UN "NO" E UN "SI" PER UNA SOLA BATTAGLIA

di Pancho pardi- Ilfattoquotidiano - 10/01/2016
DUE REFERENDUM Con uno si blocca il nuovo SEnato nel 2016, con l'altro si abroga l'Italicum nel 2017. RIUNIONE DEI COMITATI LUNEDI 11 ALLA CAMERA

"Se nel prossimo referendum d'autunno la riforma del Senato non viene approvata vado a casa". Così continua a ripetere Renzi. Così la riforma costituzionale, che dovrebbe essere materia riservata al dibattito parlamentare, non solo è stata scritta, male, sotto dettatura del governo ma diventa addirittura condizione obbligata per la sua sopravvivenza.
Ma cos'ha di speciale questa cosiddetta riforma? Toglie al Senato l'attività legislativa principale e la facoltà di votare la fiducia al governo, entrambe riservate solo alla Camera, e lo trasforma nell'Assemblea delle Regioni e delle autonomie locali. 

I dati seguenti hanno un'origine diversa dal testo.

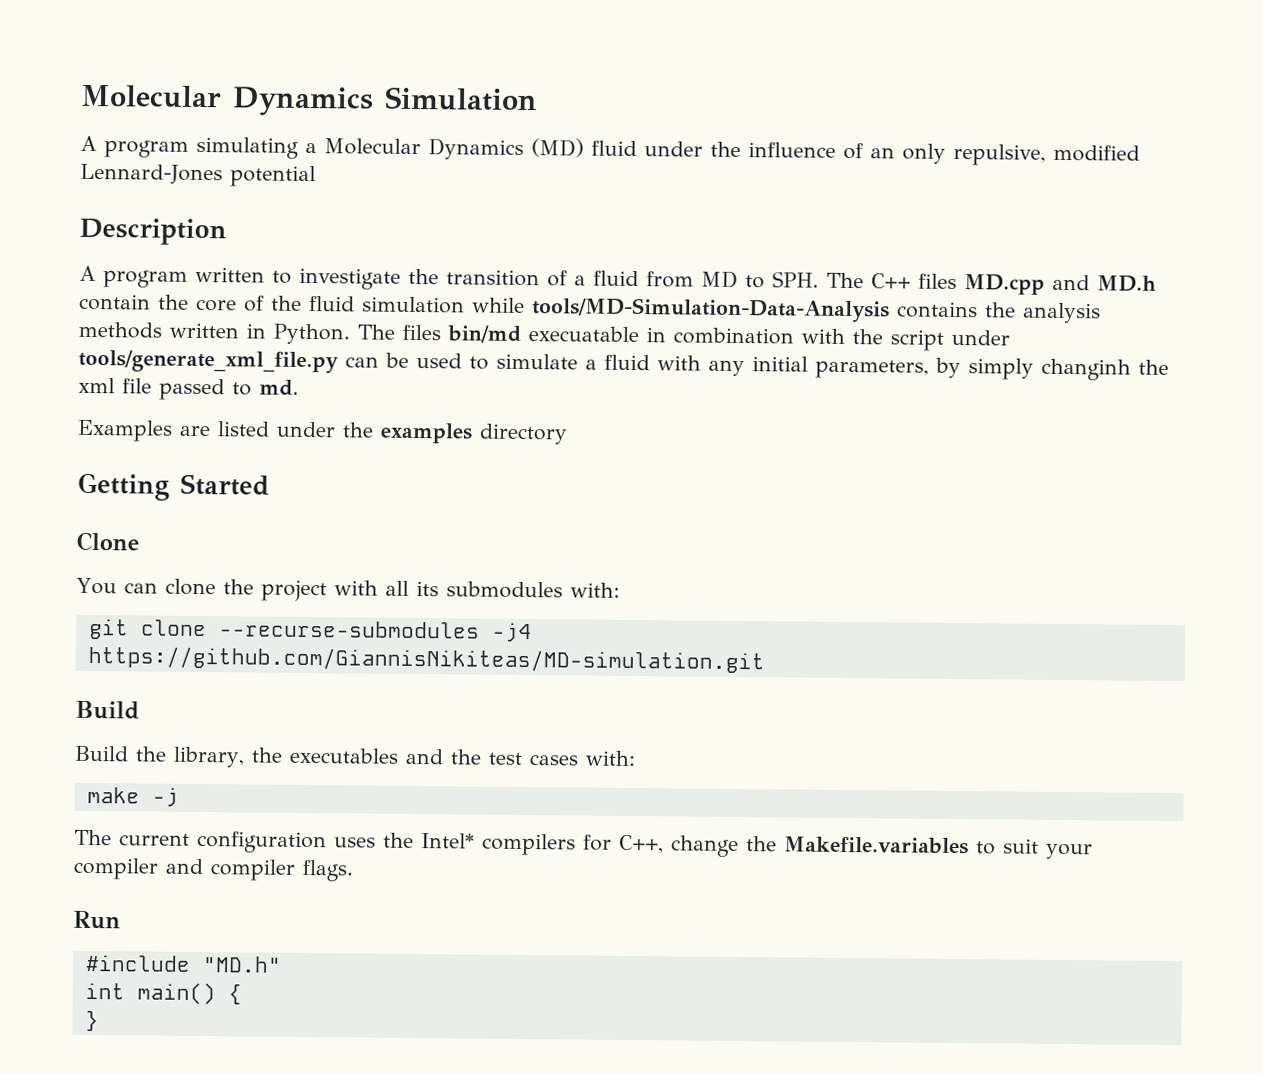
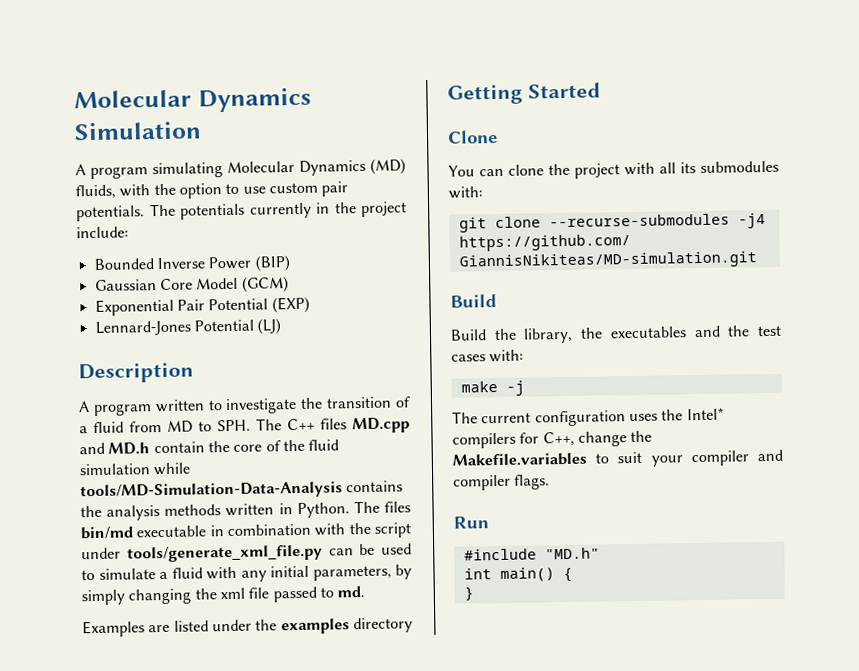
- A program simulating a Molecular Dynamics (MD) fluid under the influence of an only repulsive, modified Lennard-Jones potential
+ A program simulating Molecular Dynamics (MD) fluids, with the option to use custom pair potentials. The potentials currently in the project include:
+ Bounded Inverse Power (BIP)
+ Gaussian Core Model (GCM)
+ Exponential Pair Potential (EXP)
+ Lennard-Jones Potential (LJ)
- The files bin/md execuatable in combination with the script under tools/generate_xml_file.py can be used to simulate a fluid with any initial parameters, by simply changinh the xml file passed to md.
+ The files bin/md executable in combination with the script under tools/generate_xml_file.py can be used to simulate a fluid with any initial parameters, by simply changing the xml file passed to md.

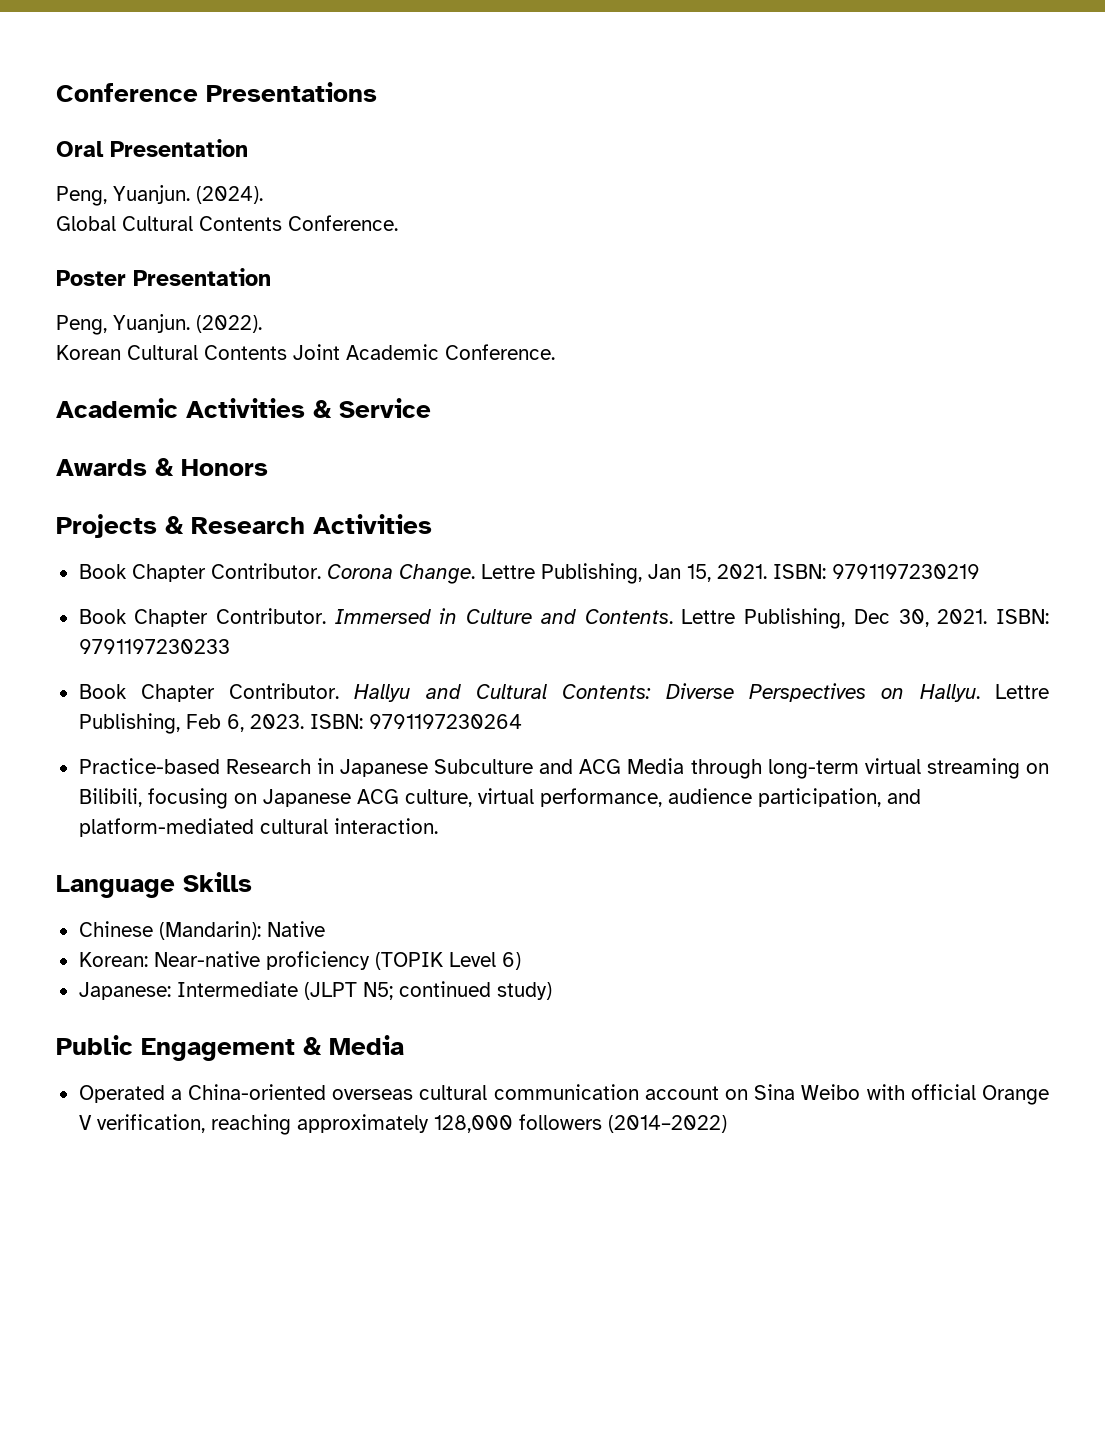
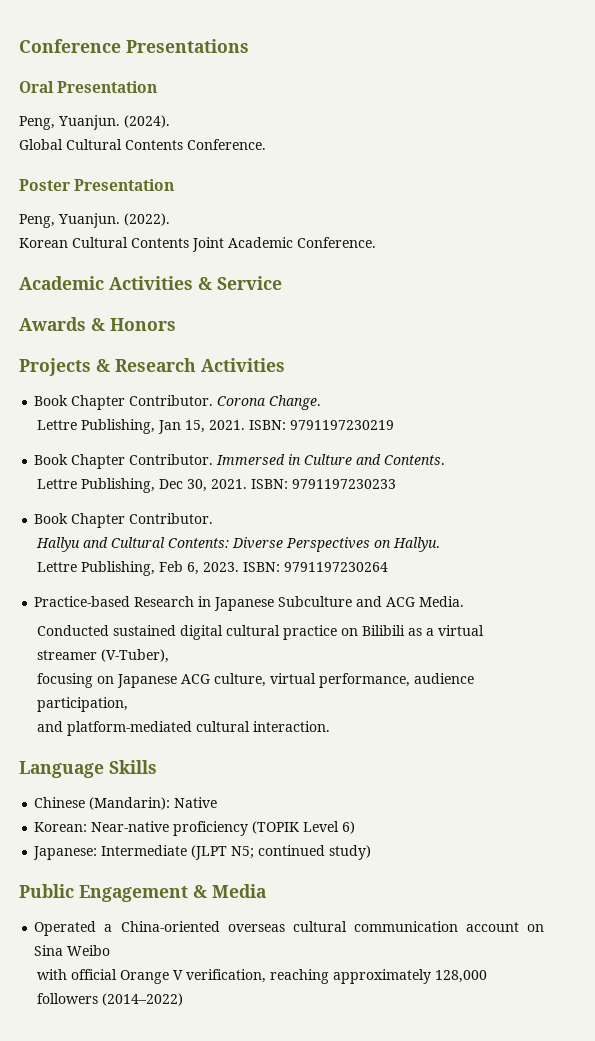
- Corona Change. Lettre Publishing, Jan 15, 2021.
+ Corona Change.
+ Lettre Publishing, Jan 15, 2021.
- Immersed in Culture and Contents. Lettre Publishing, Dec 30, 2021.
+ Immersed in Culture and Contents.
+ Lettre Publishing, Dec 30, 2021.
  ISBN: 9791197230233
- Book Chapter Contributor. Hallyu and Cultural Contents: Diverse Perspectives on Hallyu. Lettre Publishing, Feb 6, 2023.
+ Book Chapter Contributor.
+ Hallyu and Cultural Contents: Diverse Perspectives on Hallyu.
+ Lettre Publishing, Feb 6, 2023.
- Practice-based Research in Japanese Subculture and ACG Media through long-term virtual streaming on Bilibili, focusing on Japanese ACG culture, virtual performance, audience participation, and platform-mediated cultural interaction.
+ Practice-based Research in Japanese Subculture and ACG Media.
+ Conducted sustained digital cultural practice on Bilibili as a virtual streamer (V-Tuber),
+ focusing on Japanese ACG culture, virtual performance, audience participation,
+ and platform-mediated cultural interaction.
- Operated a China-oriented overseas cultural communication account on Sina Weibo with official Orange V verification, reaching approximately 128,000 followers (2014–2022)
+ Operated a China-oriented overseas cultural communication account on Sina Weibo
+ with official Orange V verification, reaching approximately 128,000 followers (2014–2022)

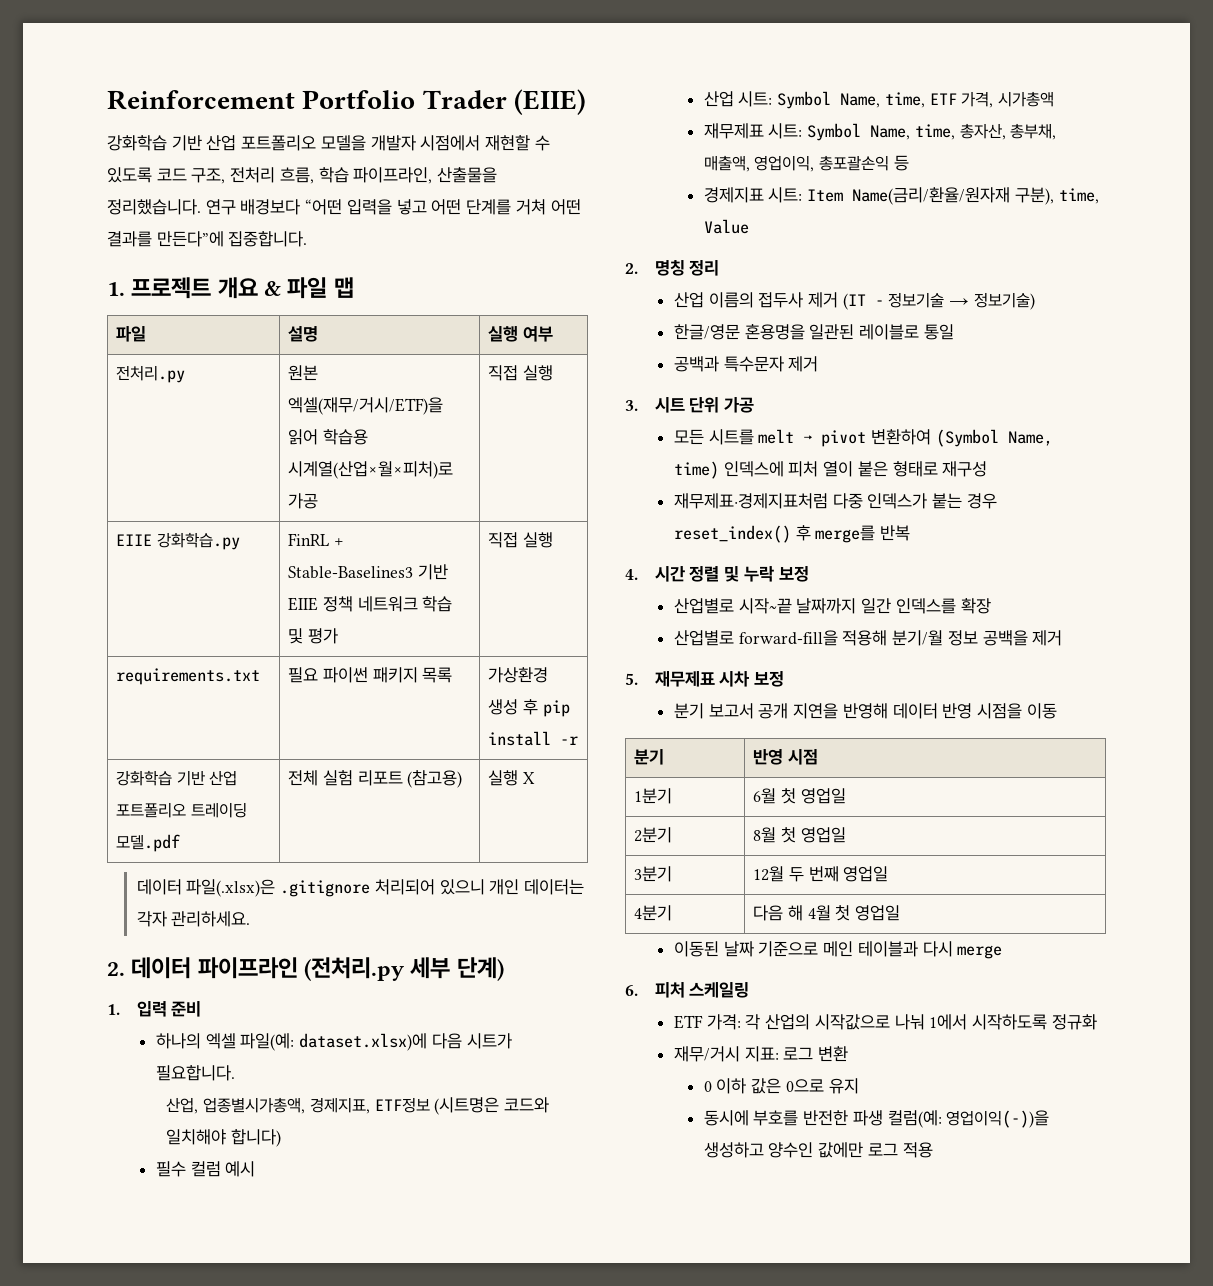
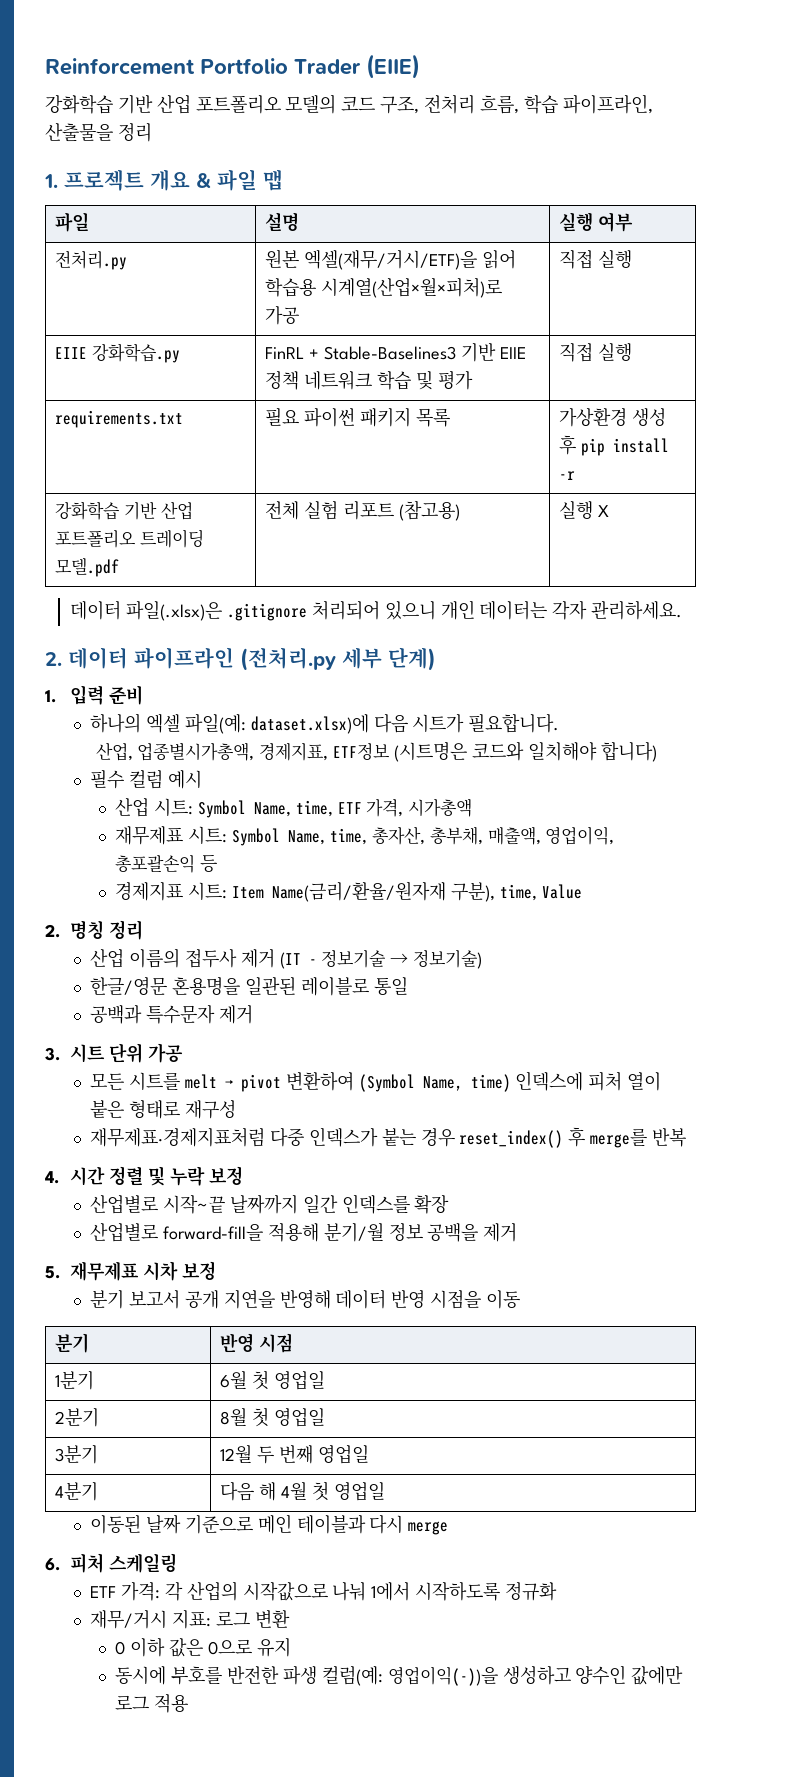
- 강화학습 기반 산업 포트폴리오 모델을 개발자 시점에서 재현할 수 있도록 코드 구조, 전처리 흐름, 학습 파이프라인, 산출물을 정리했습니다. 연구 배경보다 “어떤 입력을 넣고 어떤 단계를 거쳐 어떤 결과를 만든다”에 집중합니다.
+ 강화학습 기반 산업 포트폴리오 모델의 코드 구조, 전처리 흐름, 학습 파이프라인, 산출물을 정리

In realtà siamo di fronte a una riforma col trucco. Se si voleva superare il bicameralismo la soluzione più limpida era eliminare del tutto il Senato. Quanto all'assemblea delle regioni il modello già sperimentato con successo era quello tedesco, il Bundesrat, dove sono rappresentati i governi regionali. Invece è stato inventato un Senato ibrido, formato da 74 consiglieri regionali, eletti nei consigli regionali, 21 sindaci eletti dai loro colleghi e 5 nominati, per 7 anni, dal Presidente della Repubblica: un dopolavoro per una casta politica di dubbia qualità. Non solo: un'assemblea di scarsa legittimità, perché non eletta dai cittadini, investita al tempo stesso di pochi e troppi poteri. Pochi perché il suo specifico terreno di competenza, la dimensione territoriale, è sovrastato dal potere della Camera di legiferare anche su quello: il governo del territorio non spetta alle regioni ma al governo centrale! Troppi perché questo Senato, sottratto alla sovranità popolare, interviene addirittura sulle future riforme costituzionali.
Se poi si voleva davvero ridurre i costi della politica non si capisce perché di fronte a un Senato ridotto a 100 componenti la Camera sia stata lasciata nella pienezza della sua composizione originaria: 630 deputati.
Ma alla fine il confronto delle cifre esprime una sua secca verità: il Senato conta poco, la Camera è tutto. Resta allora da vedere se la Camera sia fondata sul rispetto della rappresentanza politica. E qui c'è l'altro trucco. Il modo di formazione della Camera non sta in questa riforma costituzionale, ancora da approvare, ma nella legge elettorale già approvata dal Parlamento. Questa, detta Italicum, è perfino peggio del precedente Porcellum, già sanzionata dalla Consulta come parzialmente incostituzionale. Due terzi circa dei membri della Camera sono nominati dalle segreterie dei partiti prima del voto; la più grossa delle minoranze ottiene 340 seggi su 630 grazie al premio di maggioranza. In nome della governabilità la rappresentanza politica è gravemente distorta; la sovranità popolare è sottomessa al potere di un solo partito dominato dal suo leader. O il premierato assoluto o vado a casa: Renzi va preso in parola e l'Italia può benissimo fare a meno di lui.
Ma è necessario non sottovalutare che la lotta contro questo disegno antidemocratico è per forza di cose  distinta in due azioni separate. Nell'autunno 2016 ci sarà il referendum confermativo sulla sola modifica del Senato e chi non sarà d'accordo esprimerà un NO. Ma solo nell'anno successivo potrà esserci il referendum abrogativo sull' Italicum e chi non sarà d'accordo esprimerà un SI. C'è una logica unitaria da tener viva nell'opinione pubblica: sia il Senato sia la Camera sono sottratti alla sovranità popolare e questa viene sottomessa al premierato assoluto. Il Comitato per il NO nel referendum del 2016 e il Comitato per il SI del 2017 sostengono una battaglia civile e culturale unitaria a salvaguardia della sovranità popolare.